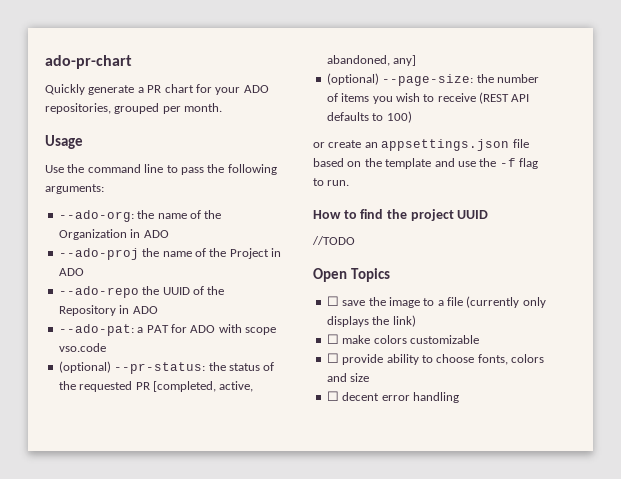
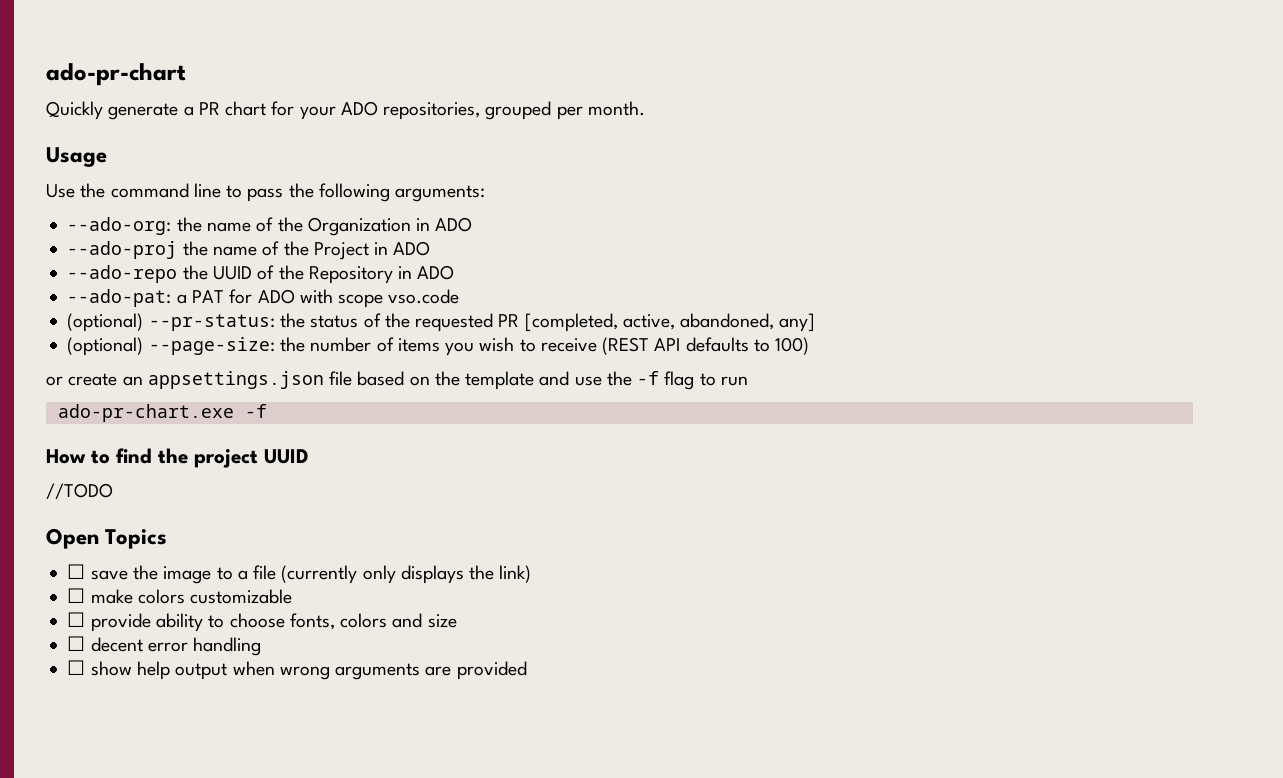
- or create an appsettings.json file based on the template and use the -f flag to run.
+ or create an appsettings.json file based on the template and use the -f flag to run
+ ado-pr-chart.exe -f
+ ☐ show help output when wrong arguments are provided

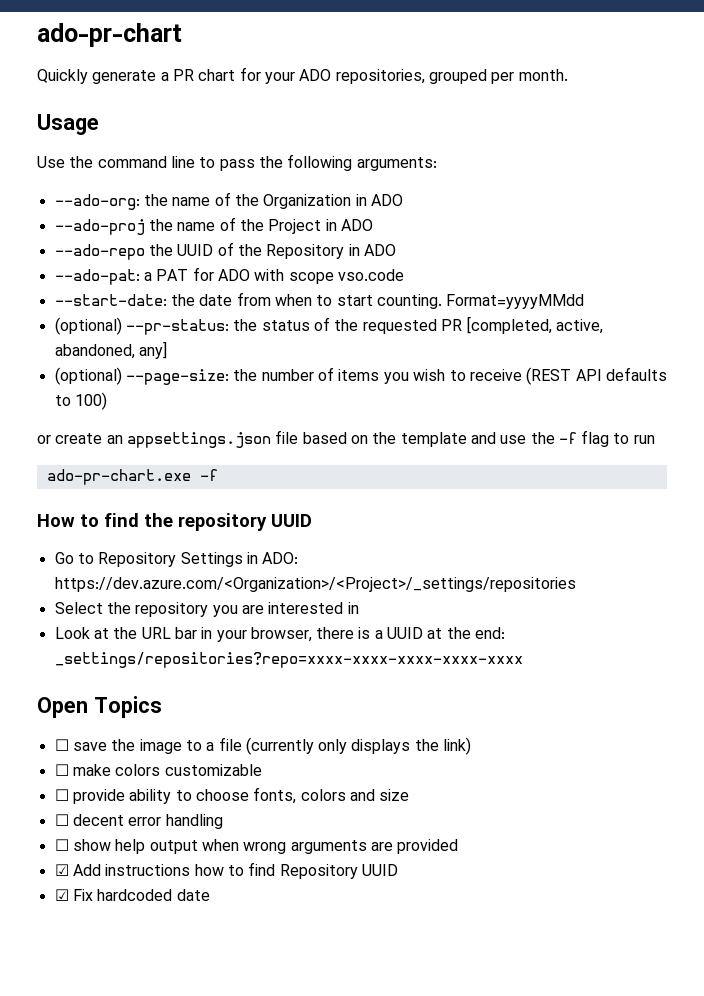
+ --start-date: the date from when to start counting. Format=yyyyMMdd
- How to find the project UUID
- //TODO
+ How to find the repository UUID
+ Go to Repository Settings in ADO: https://dev.azure.com/<Organization>/<Project>/_settings/repositories
+ Select the repository you are interested in
+ Look at the URL bar in your browser, there is a UUID at the end: _settings/repositories?repo=xxxx-xxxx-xxxx-xxxx-xxxx
+ ☑ Add instructions how to find Repository UUID
+ ☑ Fix hardcoded date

......

Pictures stay out. Write out everything else in the material exactly.

§ Reply:
- or create an appsettings.json file based on the template and use the -f flag to run.
+ or create an appsettings.json file based on the template and use the -f flag to run
+ ado-pr-chart.exe -f
+ ☐ show help output when wrong arguments are provided

+ --start-date: the date from when to start counting. Format=yyyyMMdd
- How to find the project UUID
- //TODO
+ How to find the repository UUID
+ Go to Repository Settings in ADO: https://dev.azure.com/<Organization>/<Project>/_settings/repositories
+ Select the repository you are interested in
+ Look at the URL bar in your browser, there is a UUID at the end: _settings/repositories?repo=xxxx-xxxx-xxxx-xxxx-xxxx
+ ☑ Add instructions how to find Repository UUID
+ ☑ Fix hardcoded date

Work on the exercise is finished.